MCTP is led by director Dr. Arul Chinnaiyan, whose research has already revealed metabolomic profiles of prostate cancer progression by looking at 1,126 metabolites across 262 samples of tissue, blood and urine. Now, the lab is trying to unlock the secrets of how prostate tumors gain the ability to spread. The MCTP houses cutting-edge facilities for genomic, proteomic and metabolomic analyses, the three main disciplines used in systems biology.
"We take the systems biology approach and analyze for potential new diagnostics and pathology itself," says Dr. Christopher Beecher, professor of pathology at the U-M Medical School, who came to the center from Metabolon in 2003 at Dr. Chinnaiyan's urging. The group earlier identified ETS-fusion proteins as diagnostic markers for prostate cancer and has extended this finding to all cancers.
In February 2009, Beecher co-authored a paper based on the center's metabolomic work.
"We discovered we could differentiate at the biochemical level between normal, cancerous and metastatic cells," he says. "Concentrating on sarcosine—an obscure but normal cell metabolite—the group performed a series of transformations to prove that sarcosine could induce cells to 'move'—that is, metastasize."
The collaboration between MCTP and Agilent is a result of Agilent's University Relations Program, which is based on building technology connections between the company and researchers worldwide, director Jack Wenstrand explains. Of its 100 active projects, approximately 50 are with U.S.-based partners, 25 located in Europe and 25 in Asia.

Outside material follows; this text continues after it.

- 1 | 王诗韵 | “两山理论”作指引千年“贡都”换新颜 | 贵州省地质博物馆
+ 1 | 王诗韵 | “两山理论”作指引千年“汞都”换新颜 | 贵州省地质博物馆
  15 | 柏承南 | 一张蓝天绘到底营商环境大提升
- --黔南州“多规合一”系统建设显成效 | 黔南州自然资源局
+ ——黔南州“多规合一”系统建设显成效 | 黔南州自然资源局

Agilent staff members—referred to as mentors—participate in writing proposals with their academic peers, after which a grants board selects those most likely to create value for the company. The program evaluates proposals based on four criteria: relationship value; relevance—is work related to one of Agilent's 13 priorities, taking the long view; thought leadership—what can be learned from the grant experience of working with a world leader; and efficiency—research results versus cost. In this case, Wenstrand notes, "The University of Michigan is doing exceptional work in systems biology."
U-M's metabolomic platform is based on mass spectroscopy, Beecher explains. Agilent is contributing a 1200 Series liquid chromatography (LC) system to be used to separate metabolites from human plasma, and a 1200 Series Rapid Resolution LC coupled to a 6530 Accurate Mass quadrupole time-of-flight mass spectrometer (Q-TOF MS) for the identification of those metabolites.

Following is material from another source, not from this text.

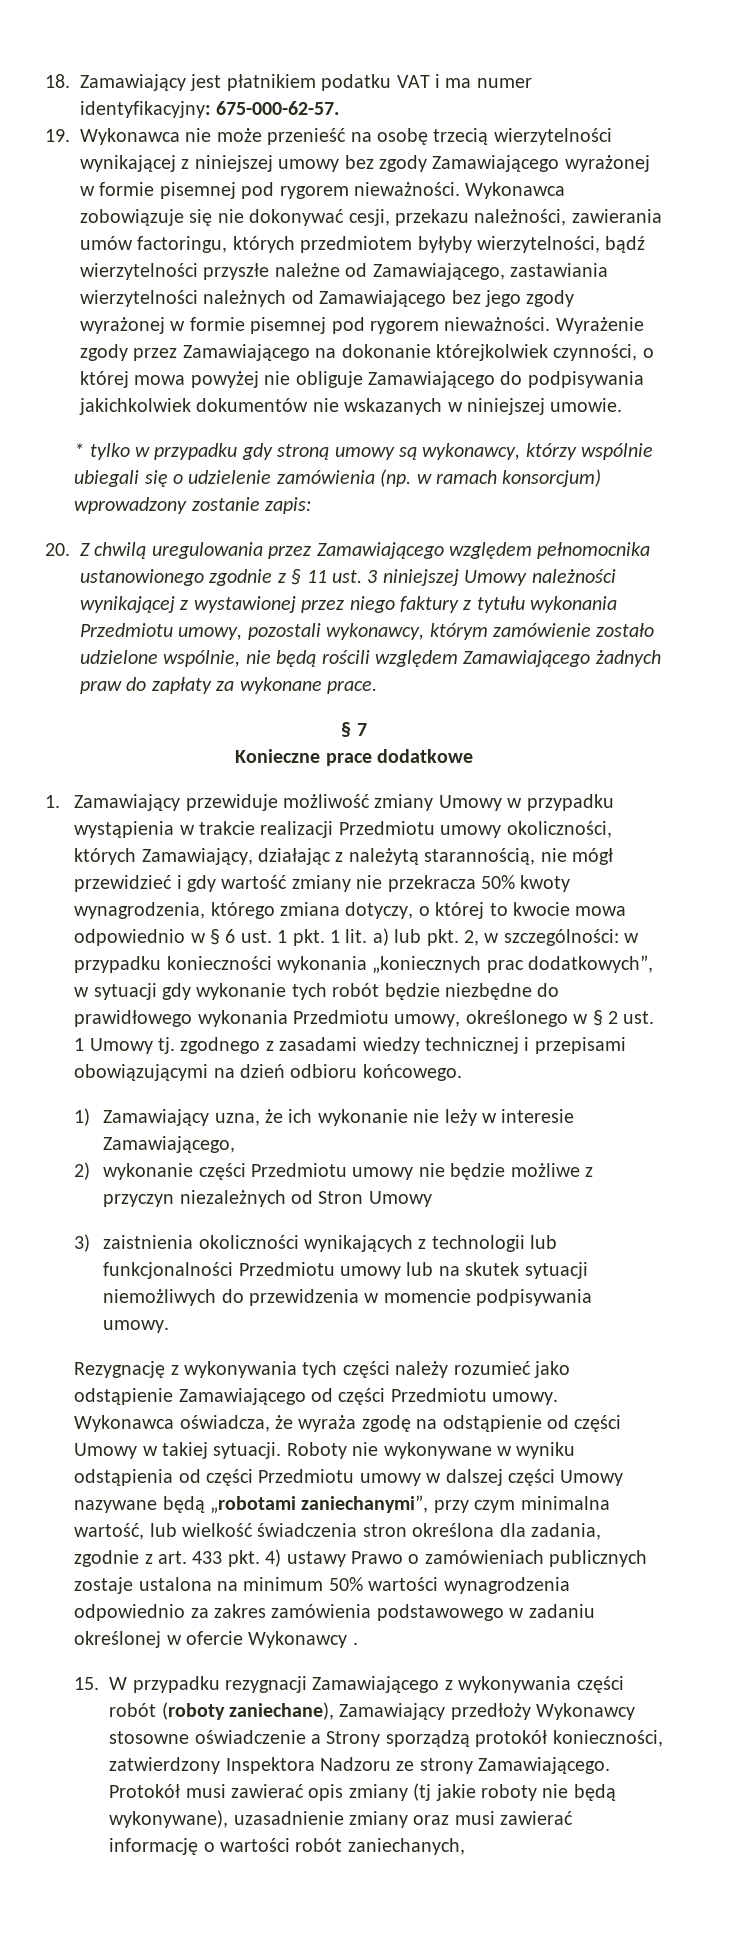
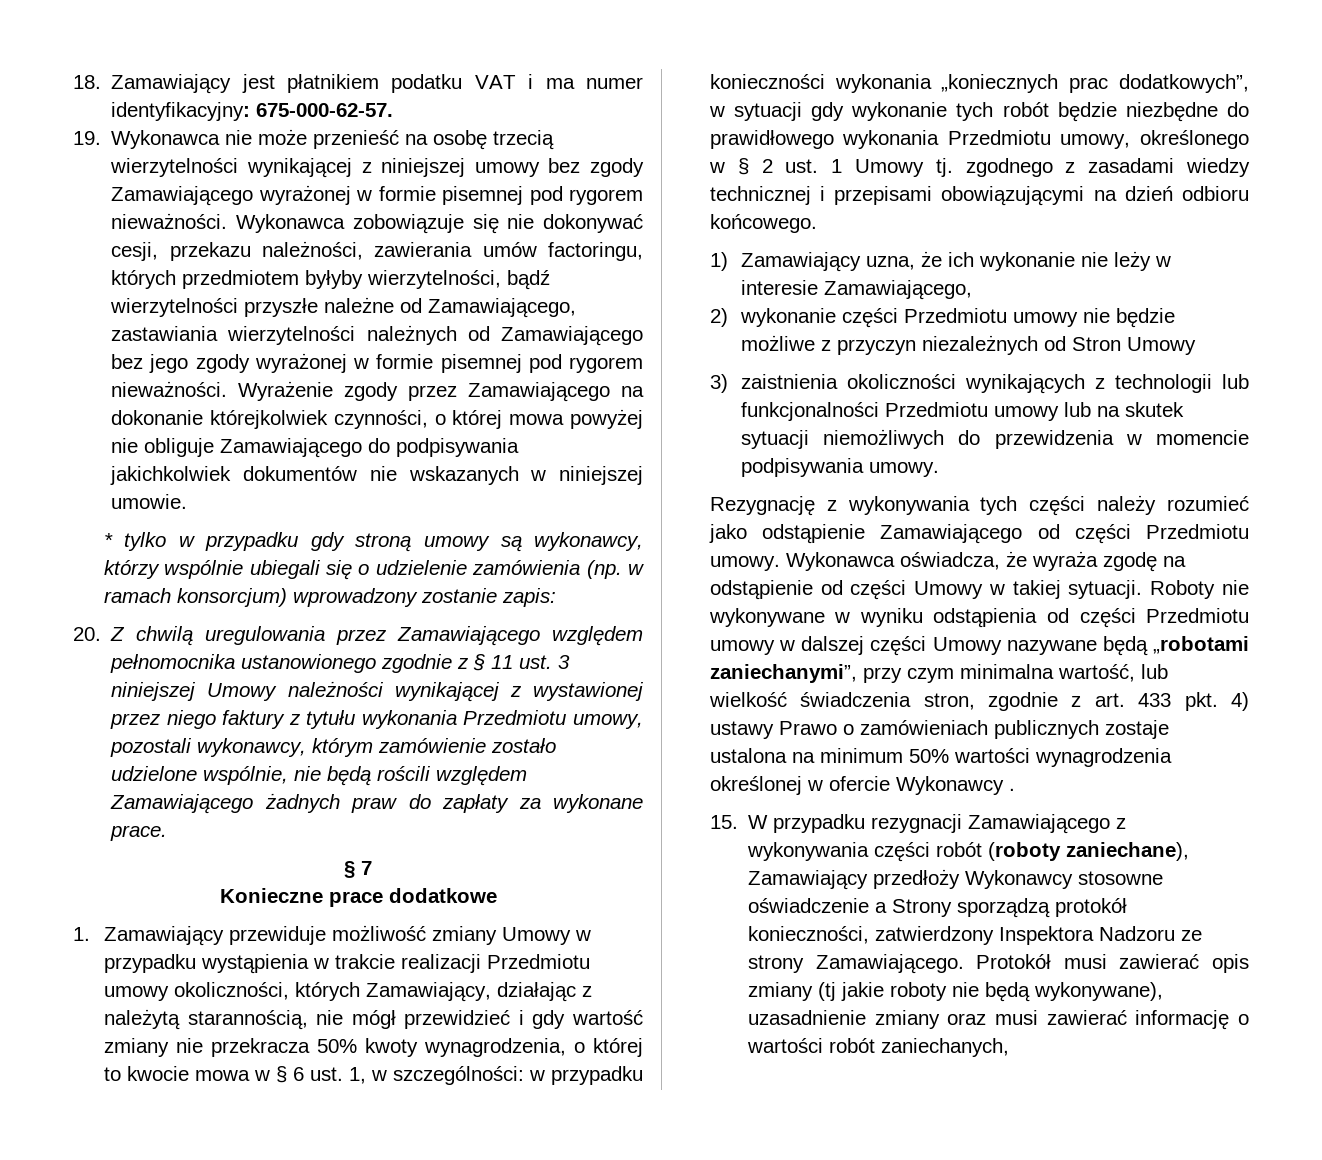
- 1. Zamawiający przewiduje możliwość zmiany Umowy w przypadku wystąpienia w trakcie realizacji Przedmiotu umowy okoliczności, których Zamawiający, działając z należytą starannością, nie mógł przewidzieć i gdy wartość zmiany nie przekracza 50% kwoty wynagrodzenia, którego zmiana dotyczy, o której to kwocie mowa odpowiednio w § 6 ust. 1 pkt. 1 lit. a) lub pkt. 2, w szczególności:
+ 1. Zamawiający przewiduje możliwość zmiany Umowy w przypadku wystąpienia w trakcie realizacji Przedmiotu umowy okoliczności, których Zamawiający, działając z należytą starannością, nie mógł przewidzieć i gdy wartość zmiany nie przekracza 50% kwoty wynagrodzenia, o której to kwocie mowa w § 6 ust. 1, w szczególności:
- Roboty nie wykonywane w wyniku odstąpienia od części Przedmiotu umowy w dalszej części Umowy nazywane będą „robotami zaniechanymi”, przy czym minimalna wartość, lub wielkość świadczenia stron określona dla zadania, zgodnie z art. 433 pkt. 4) ustawy Prawo o zamówieniach publicznych zostaje ustalona na minimum 50% wartości wynagrodzenia odpowiednio za zakres zamówienia podstawowego w zadaniu określonej w ofercie Wykonawcy .
+ Roboty nie wykonywane w wyniku odstąpienia od części Przedmiotu umowy w dalszej części Umowy nazywane będą „robotami zaniechanymi”, przy czym minimalna wartość, lub wielkość świadczenia stron, zgodnie z art. 433 pkt. 4) ustawy Prawo o zamówieniach publicznych zostaje ustalona na minimum 50% wartości wynagrodzenia określonej w ofercie Wykonawcy .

"Agilent had been looking for a specific situation involving systems biology," says Ken Miller, senior marketing director for the company's LC/MS group. "We started talking with U-M and found a huge cross-section of interest between their research and our technology."

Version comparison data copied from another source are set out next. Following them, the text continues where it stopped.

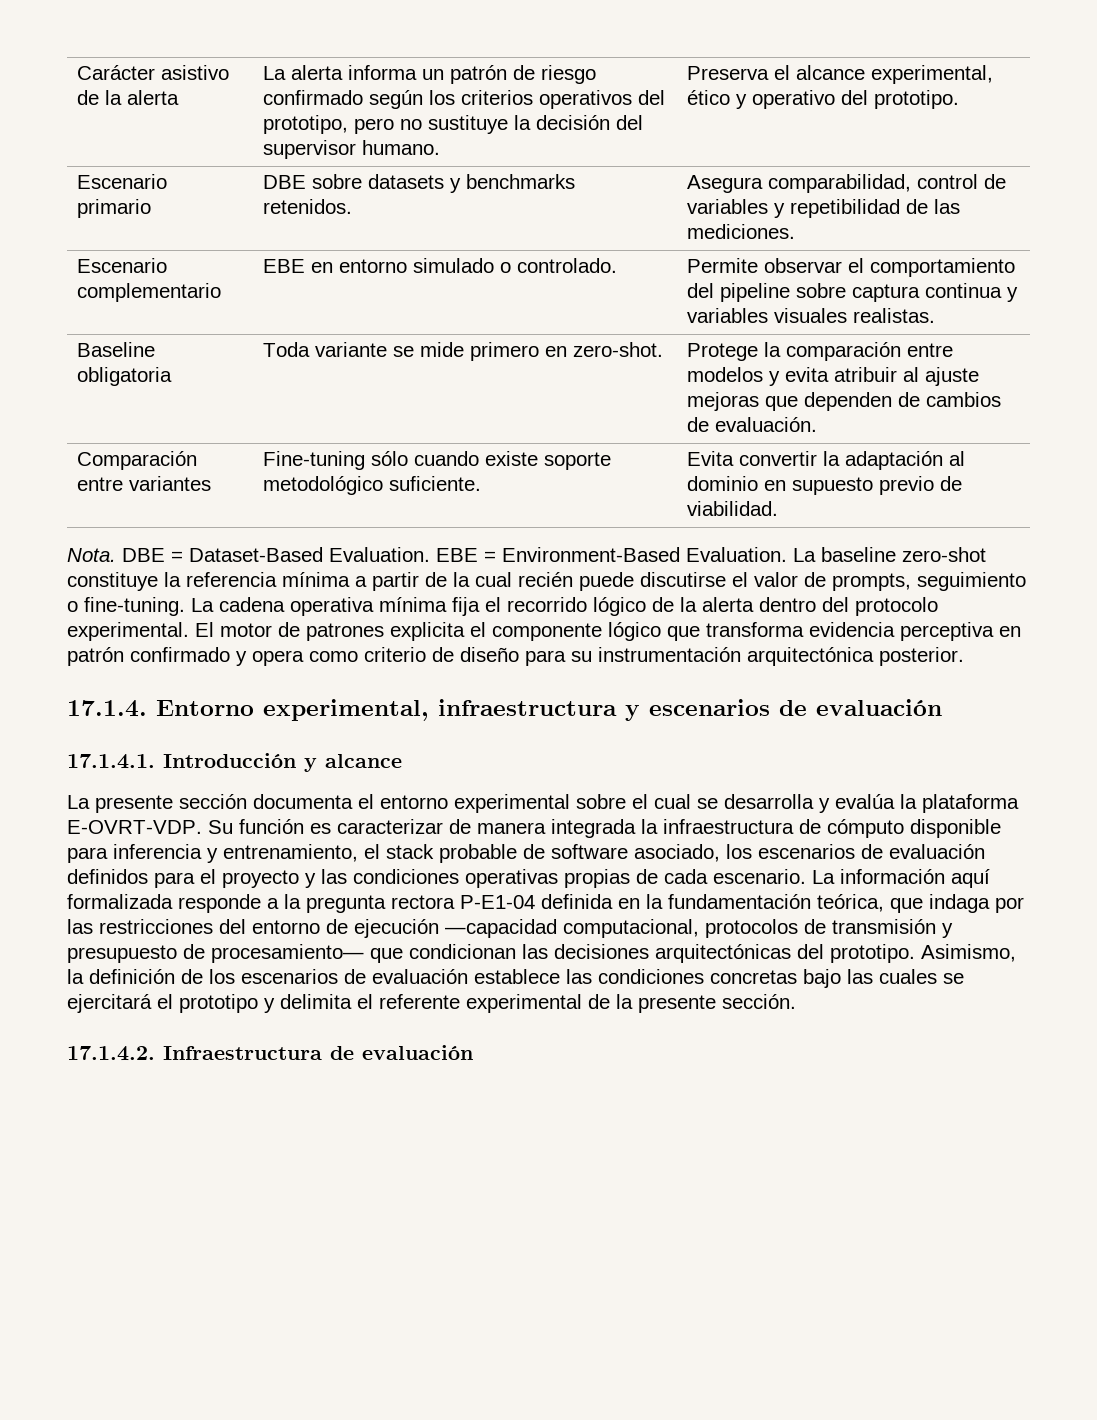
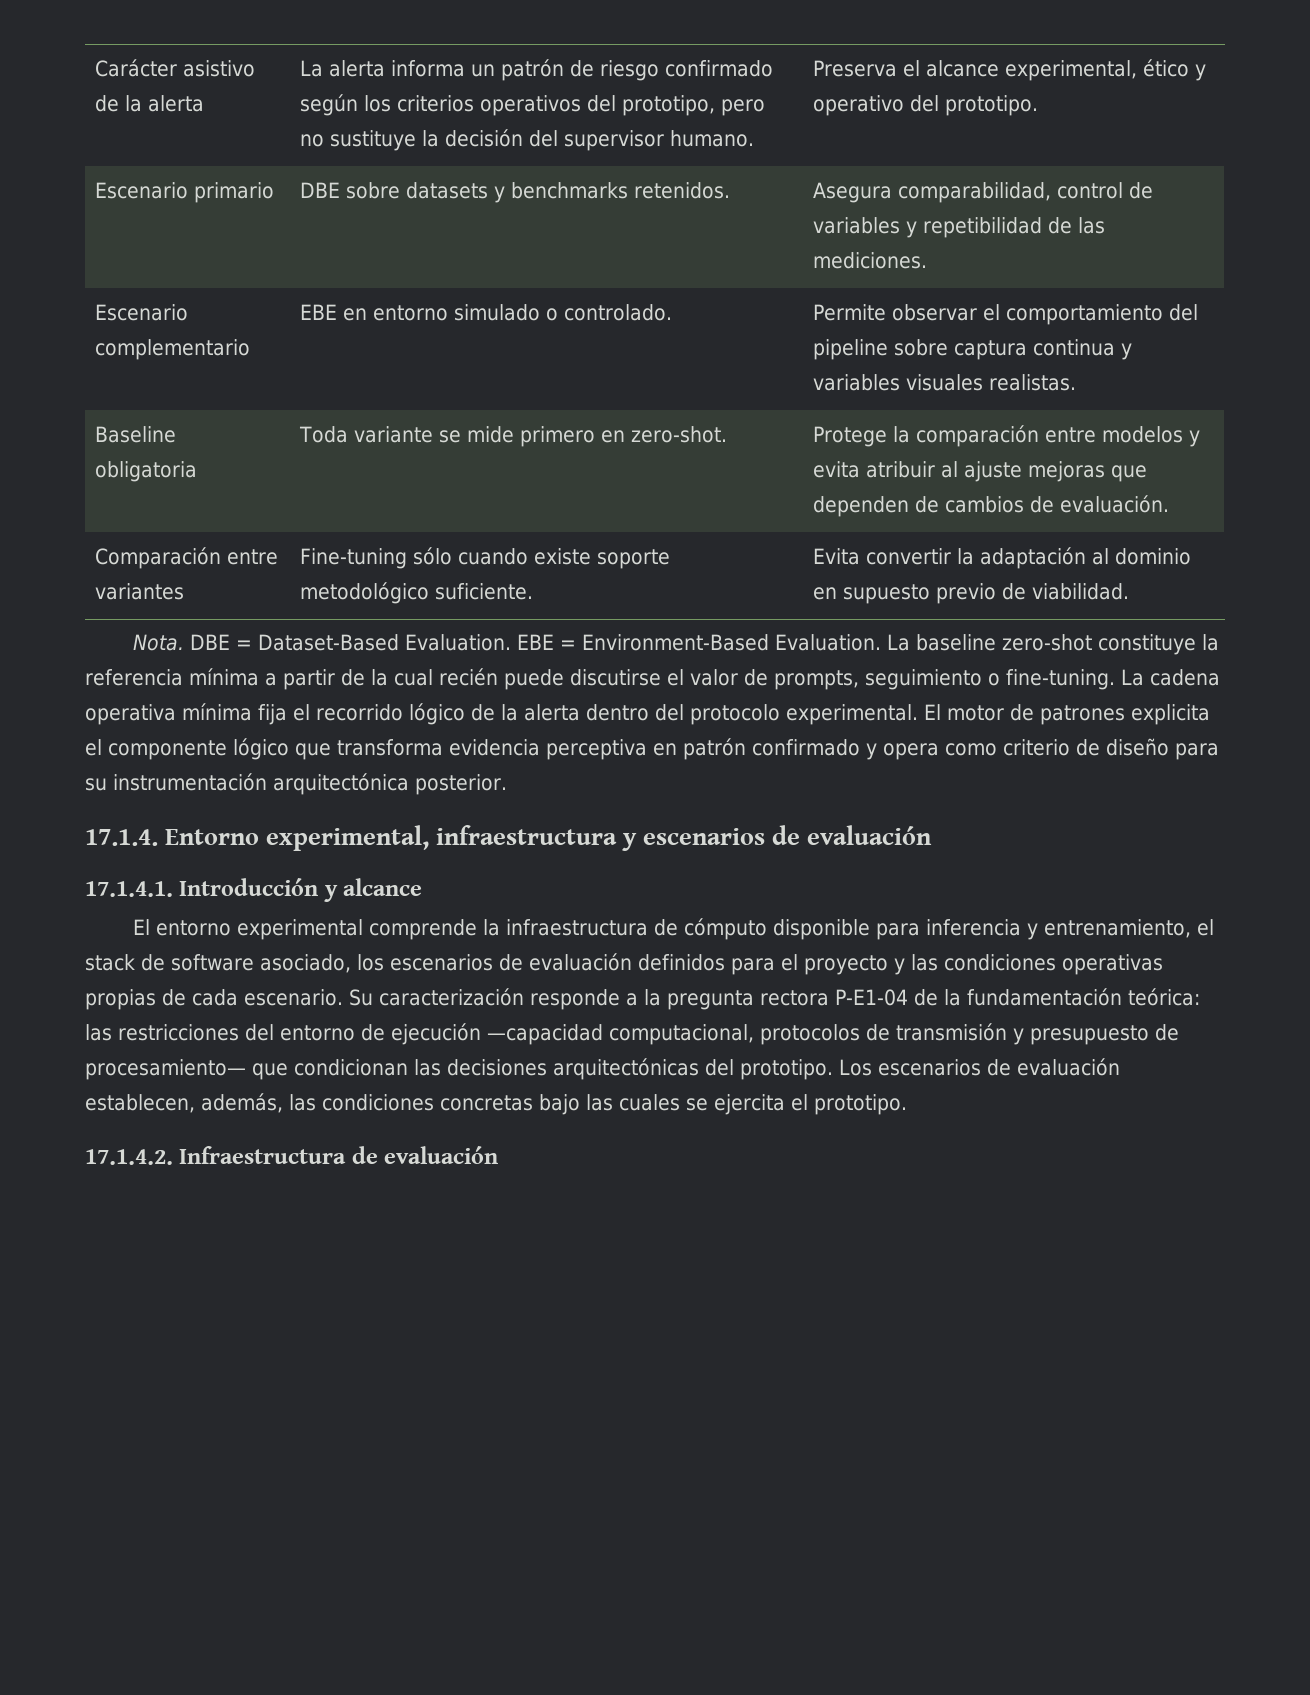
- La presente sección documenta el entorno experimental sobre el cual se desarrolla y evalúa la plataforma E-OVRT-VDP. Su función es caracterizar de manera integrada la infraestructura de cómputo disponible para inferencia y entrenamiento, el stack probable de software asociado, los escenarios de evaluación definidos para el proyecto y las condiciones operativas propias de cada escenario.
+ El entorno experimental comprende la infraestructura de cómputo disponible para inferencia y entrenamiento, el stack de software asociado, los escenarios de evaluación definidos para el proyecto y las condiciones operativas propias de cada escenario.
- La información aquí formalizada responde a la pregunta rectora P-E1-04 definida en la fundamentación teórica, que indaga por las restricciones del entorno de ejecución —capacidad computacional, protocolos de transmisión y presupuesto de procesamiento— que condicionan las decisiones arquitectónicas del prototipo.
+ Su caracterización responde a la pregunta rectora P-E1-04 de la fundamentación teórica: las restricciones del entorno de ejecución —capacidad computacional, protocolos de transmisión y presupuesto de procesamiento— que condicionan las decisiones arquitectónicas del prototipo.
- Asimismo, la definición de los escenarios de evaluación establece las condiciones concretas bajo las cuales se ejercitará el prototipo y delimita el referente experimental de la presente sección.
+ Los escenarios de evaluación establecen, además, las condiciones concretas bajo las cuales se ejercita el prototipo.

Agilent's LC/MS instrumentation provides high-resolution data to identify differences in sample populations. The company's software tools process this information to identify metabolites or proteins.
"Agilent instrumentation is stunning in its abilities," Beecher says, "but theoretically, it can do more. With the close relationship we now have, we think we can help effect improvements in the equipment."
The focus within the center, Dr. Beecher summarizes, is to translate the work of the discovery labs into clinically useful technology to help patients. There is even a state-licensed, board-certified lab within the center to test discoveries in a broader context. "We expect to be able to make a number of discoveries in prostate cancer and to develop new techniques that will be useful universally," he adds.